If the Buckeys’ own children and 11 grandchildren were in town for Christmas, they’d be in their big lakeside home directing a nonstop celebration filled with traditions. The family would embark on a scavenger hunt around Lakeside Chautauqua, attend Christmas Eve services at Lakeside United Methodist Church, light candles on a birthday cake for Jesus, and don new matching pajamas. The next day, they’d dress up to sit down to a crown-roast dinner Evelyn prepared from scratch.

But the couple doesn’t skimp on decorations just because they’re alone in the cottage. We count three full-size Christmas trees, three crèches, 30 poinsettias and innumerable festive touches, from fresh flower arrangements to the ornament hanging from the center of each ceiling fan.

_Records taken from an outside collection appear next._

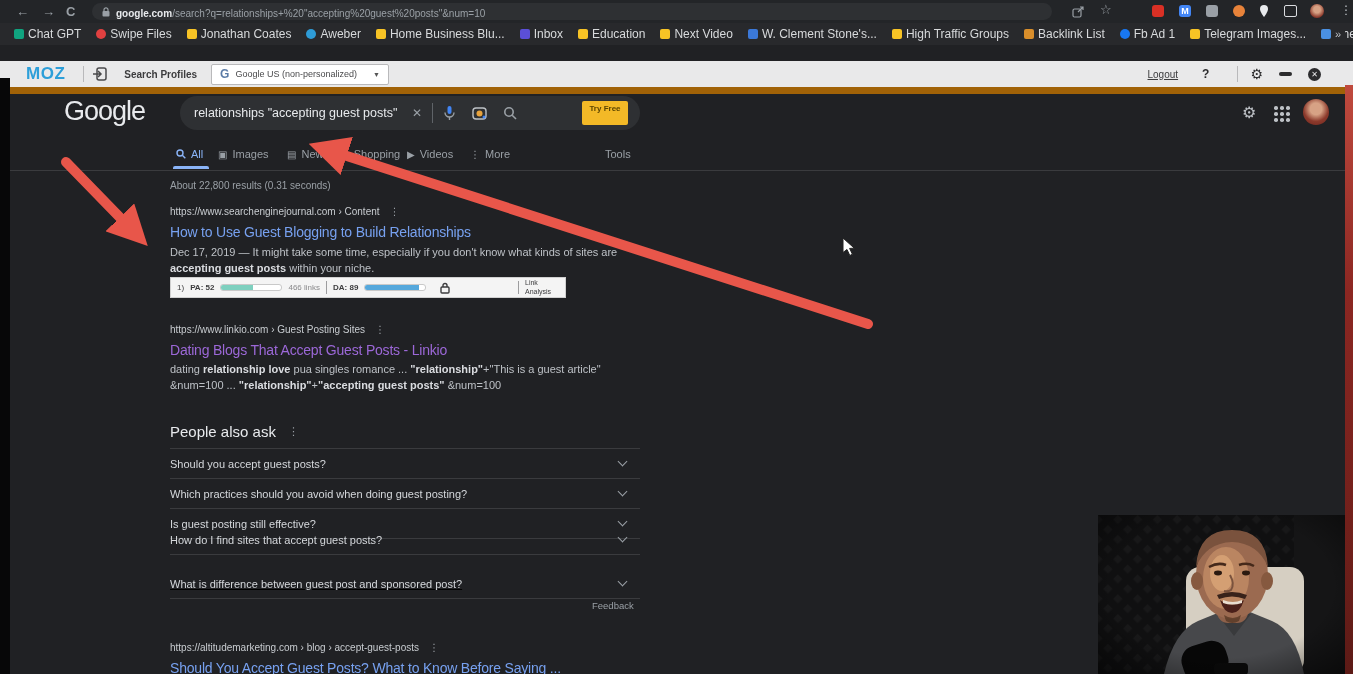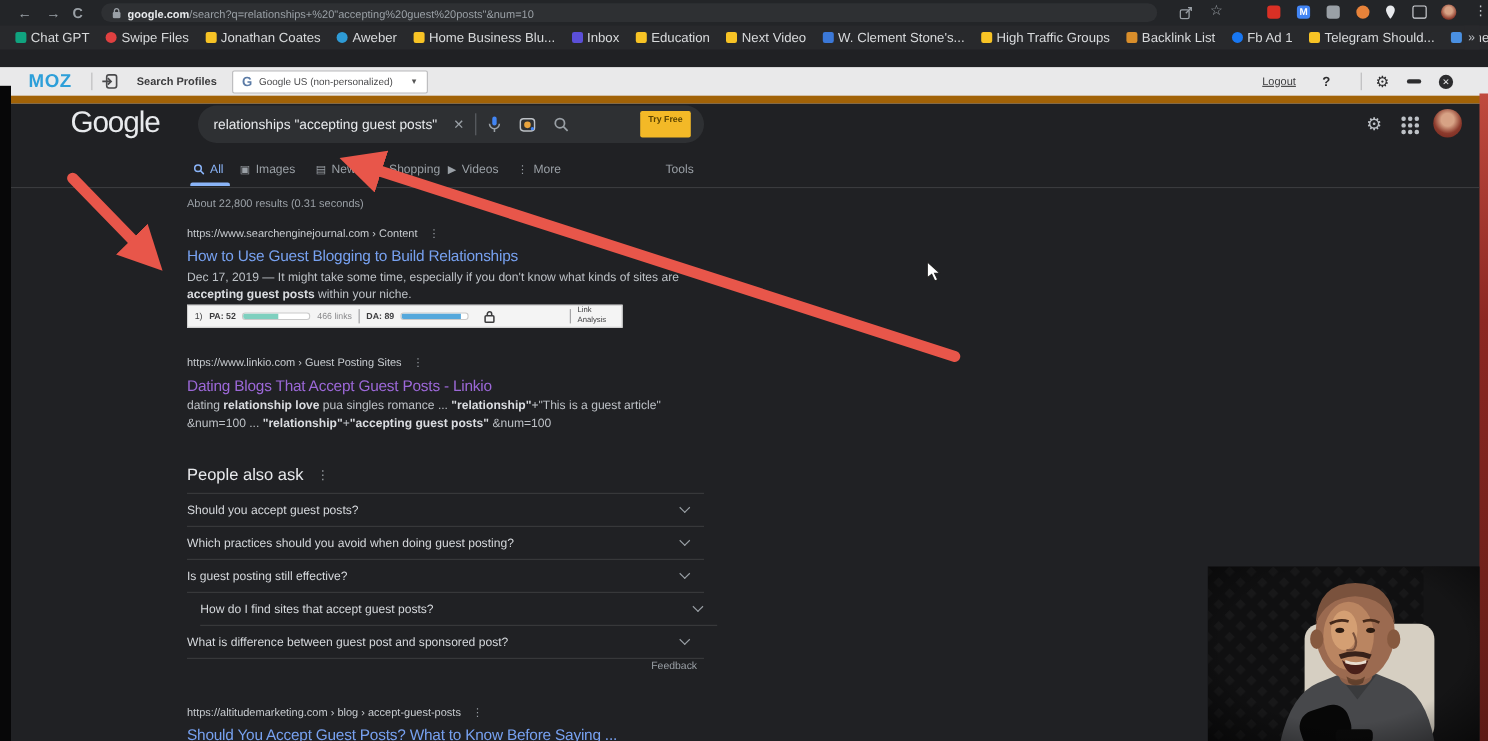--- a/index.html
+++ b/index.html
@@ -170,7 +170,7 @@
     </span>
   <span class="bm">
       <i class="bm-ic" style="background: rgb(247, 195, 37);"></i>
-      <span>Telegram Should...</span>
+      <span>Telegram Images...</span>
     </span>
   <span class="bm">
       <i class="bm-ic" style="background: rgb(74, 144, 226);"></i>

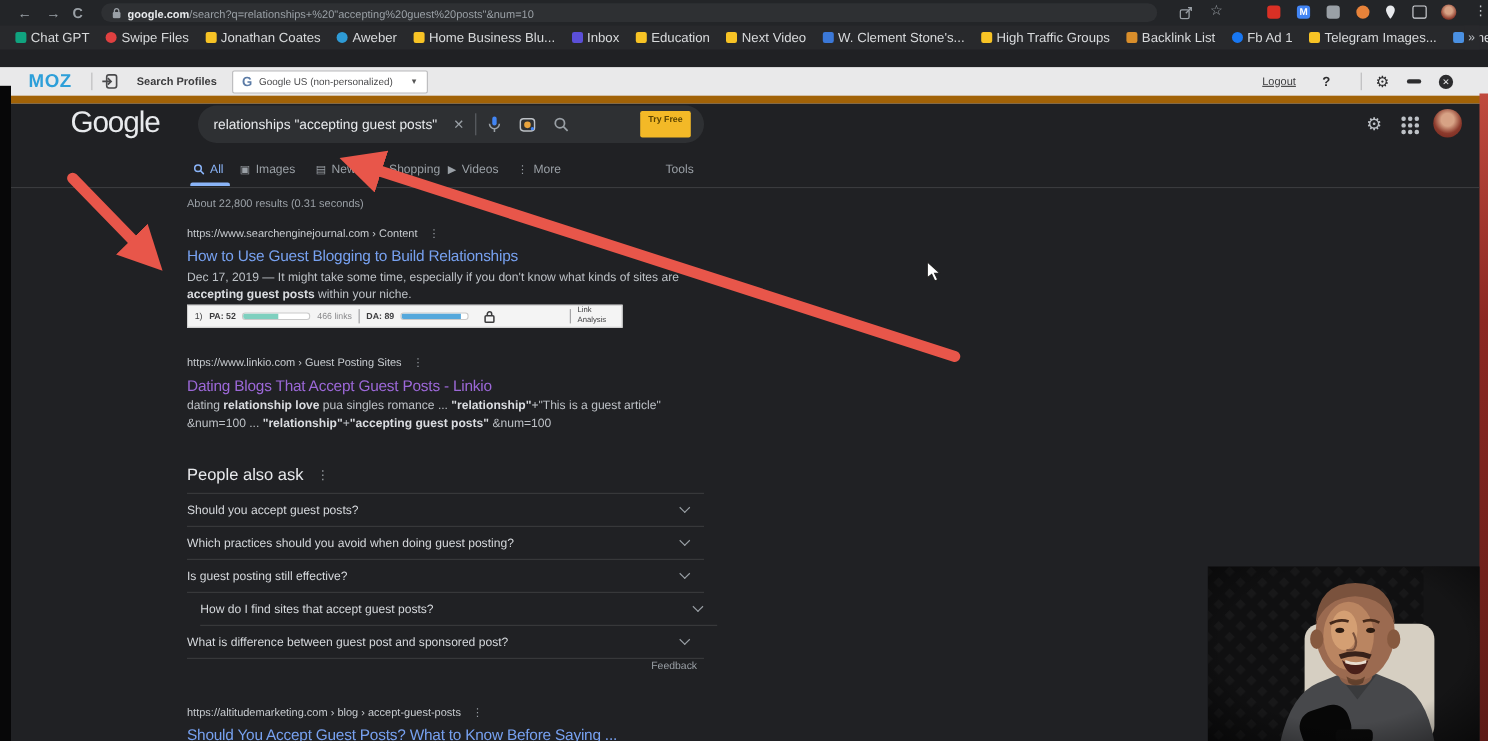--- a/index.html
+++ b/index.html
@@ -332,7 +332,7 @@
   <span class="paa-q">Is guest posting still effective?</span>
     <span class="chev"></span>
 </div>
-<div class="paa-row" style="top:539px;margin-left:12px;">
+<div class="paa-row" style="top:525px;">
   <span class="paa-q">How do I find sites that accept guest posts?</span>
     <span class="chev"></span>
 </div>

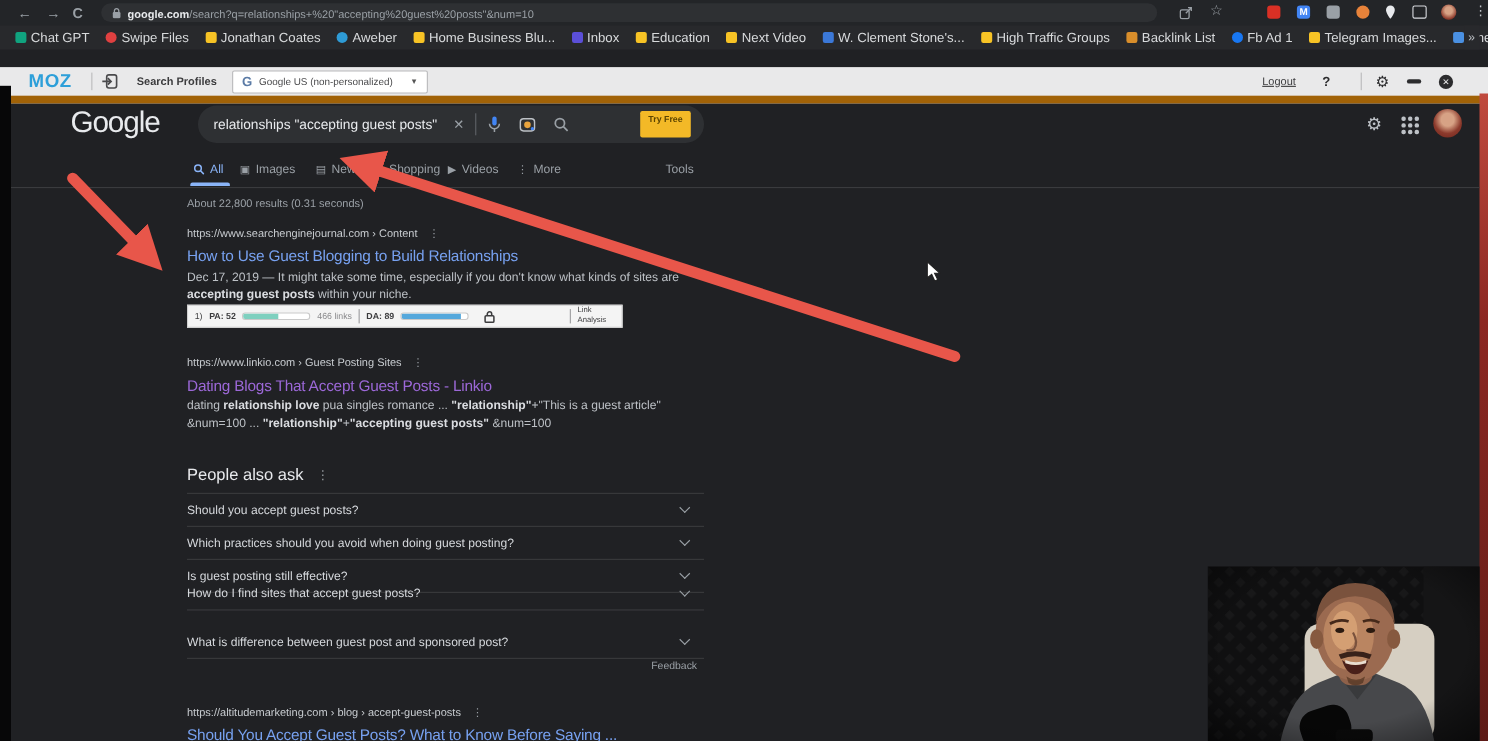--- a/index.html
+++ b/index.html
@@ -336,7 +336,7 @@
   <span class="paa-q">How do I find sites that accept guest posts?</span>
     <span class="chev"></span>
 </div>
-<div class="paa-row" style="top:569px;">
+<div class="paa-row" style="top:569px;text-decoration:underline;">
   <span class="paa-q">What is difference between guest post and sponsored post?</span>
     <span class="chev"></span>
 </div>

 “We had to put one [tree] outside because there just wasn’t room for another tree,” Dan says as he gazes at the tree on the bedroom porch. “But it’s lit, so at night it gives you the feeling that there’s another tree [in the house].”

“You can see it from the living room, even,” Evelyn adds.

Dan and Evelyn also host weekends with out-of-town friends and throw dinner parties for up to six locals in the kitchen or on the enclosed front porch. (Larger gatherings require pushing the living-room sofa against a wall and bringing out a collection of cane chairs for before- and after-dinner conversation.) They even continue to start new traditions. The latest is ending evenings by offering each guest a tiny cordial glass of plum wine.

“We tell them, ‘This is your goodbye kiss,’” Dan says with a smile.
 
 
Bourbon Brownies
When Evelyn Buckey asks friends and relatives if they’d like her to bring something to their gatherings, they usually request these decadent, bourbon-soaked treats topped with a layer of bourbon-spiked buttercream and chocolate glaze. They were guests’ favorite afternoon refreshment at the couple’s bed-and-breakfast.
 
For the brownies:
 
1 cup butter
2/3 cup cocoa
2 cups sugar
4 eggs
1 cup flour
½ teaspoon salt
2 teaspoons vanilla
¾ cup chopped pecans or walnuts
¼ cup bourbon
 
For the buttercream frosting:
 
2 cups powdered sugar
½ cup butter, softened
1 tablespoon bourbon
 
For the chocolate glaze:
 
1 cup semi-sweet chocolate chips
3 tablespoons butter
 
Preheat oven to 350 degrees. Melt butter over low heat in medium saucepan. Remove from heat and add cocoa and mix well with a wooden spoon. Stir in sugar. Add eggs one at a time, beating well after each is added. Stir in flour, salt and vanilla and mix just until combined. Do not over-mix. Stir in nuts. Grease and flour a 9-by-13-inch pan. Pour mixture into pan and spread evenly. Bake 35 minutes or until a toothpick can be inserted and removed cleanly from the center. Pour bourbon over brownies while still hot. Allow brownies to cool completely. Combine powdered sugar, butter and bourbon reserved for frosting in a medium bowl and beat until creamy. Spread frosting over brownies. Melt chocolate chips and butter reserved for glaze in a small saucepan over low heat, stirring constantly. Spread thin layer of glaze over frosting, then allow to cool before cutting and serving. Serves 10 to 12.